◆ Description of the task:
Please keep to the lines below from the one with "[86,1094,135,1107] yarn ->" through the one with "(143, 1469) none", and restate them word for word, ends included.

◆ Data for this task:
[Start of section]
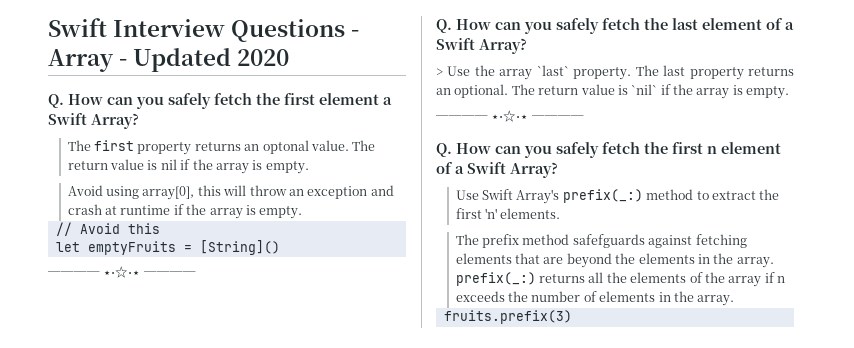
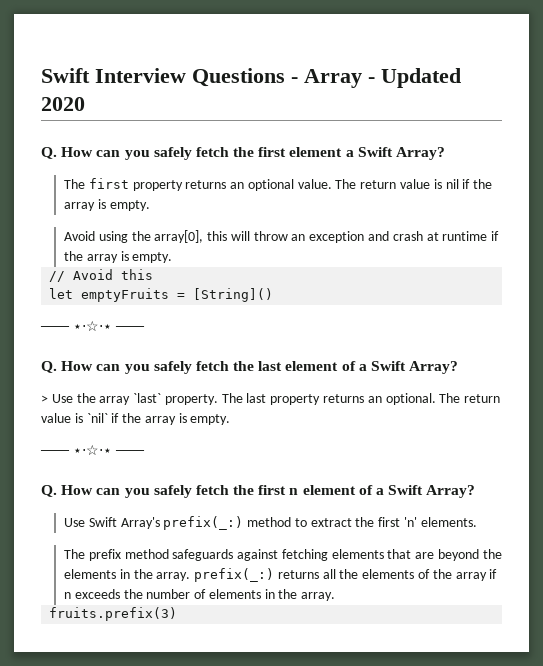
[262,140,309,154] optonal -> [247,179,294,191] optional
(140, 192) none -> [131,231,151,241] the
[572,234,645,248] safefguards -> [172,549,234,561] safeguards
[End of section]
[Start of section]
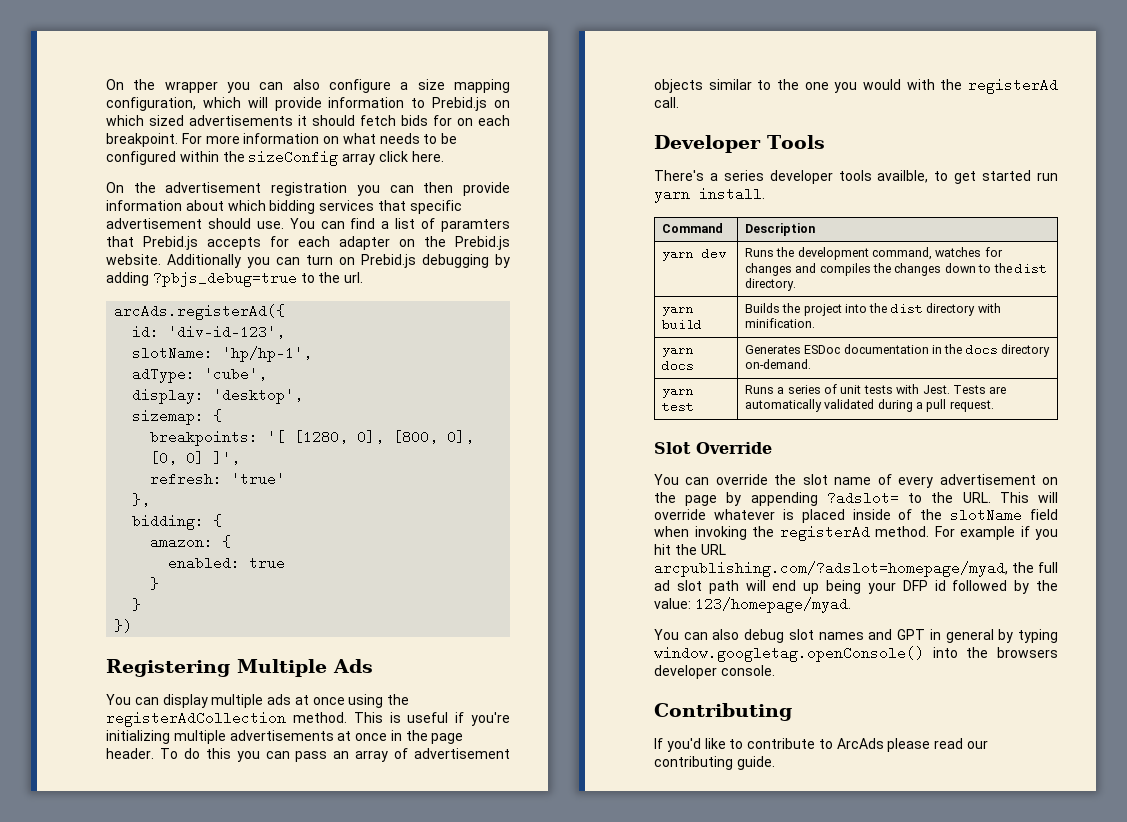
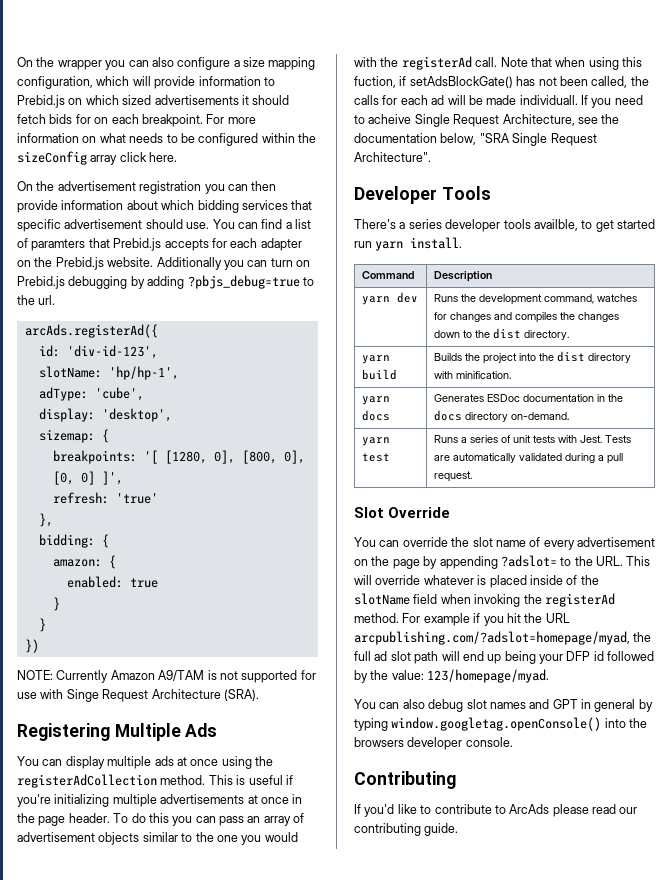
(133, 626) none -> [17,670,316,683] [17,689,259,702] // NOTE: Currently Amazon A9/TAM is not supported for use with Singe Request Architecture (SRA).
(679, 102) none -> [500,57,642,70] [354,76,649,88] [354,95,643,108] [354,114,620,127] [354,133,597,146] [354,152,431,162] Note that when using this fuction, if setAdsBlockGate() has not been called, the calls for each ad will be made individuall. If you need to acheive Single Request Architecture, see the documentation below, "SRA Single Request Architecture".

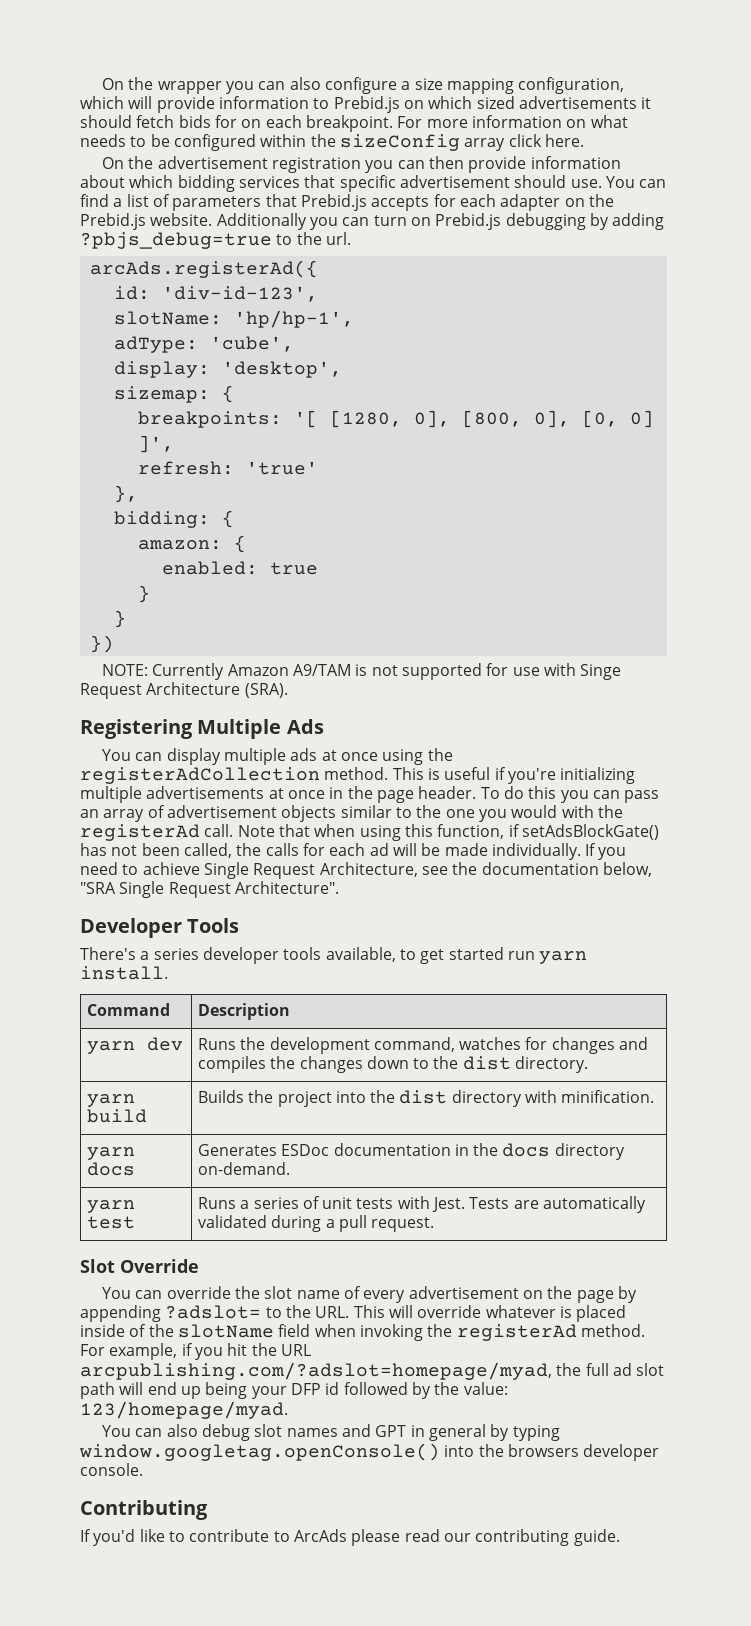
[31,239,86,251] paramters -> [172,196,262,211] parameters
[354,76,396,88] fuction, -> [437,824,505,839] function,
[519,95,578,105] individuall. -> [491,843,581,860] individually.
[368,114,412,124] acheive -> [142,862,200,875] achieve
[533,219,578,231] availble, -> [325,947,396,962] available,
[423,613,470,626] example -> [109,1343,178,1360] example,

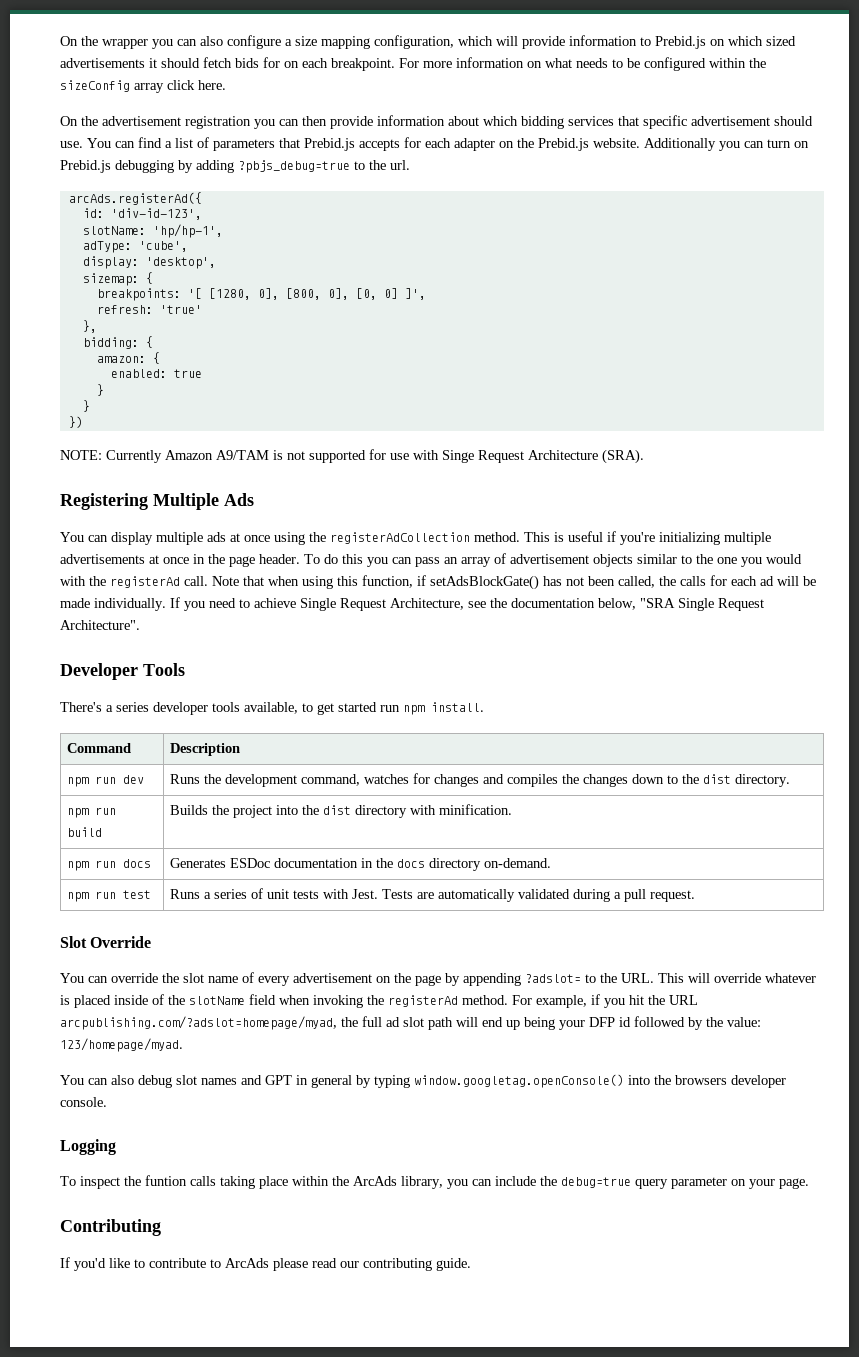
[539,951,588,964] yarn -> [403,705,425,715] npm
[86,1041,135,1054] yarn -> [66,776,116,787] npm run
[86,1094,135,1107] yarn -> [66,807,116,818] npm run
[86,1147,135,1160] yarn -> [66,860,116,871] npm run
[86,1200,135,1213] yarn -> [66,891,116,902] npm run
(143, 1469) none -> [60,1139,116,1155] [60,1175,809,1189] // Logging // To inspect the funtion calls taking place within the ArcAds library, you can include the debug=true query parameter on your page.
[End of section]
◆ Task answer:
[86,1094,135,1107] yarn -> [66,807,116,818] npm run
[86,1147,135,1160] yarn -> [66,860,116,871] npm run
[86,1200,135,1213] yarn -> [66,891,116,902] npm run
(143, 1469) none -> [60,1139,116,1155] [60,1175,809,1189] // Logging // To inspect the funtion calls taking place within the ArcAds library, you can include the debug=true query parameter on your page.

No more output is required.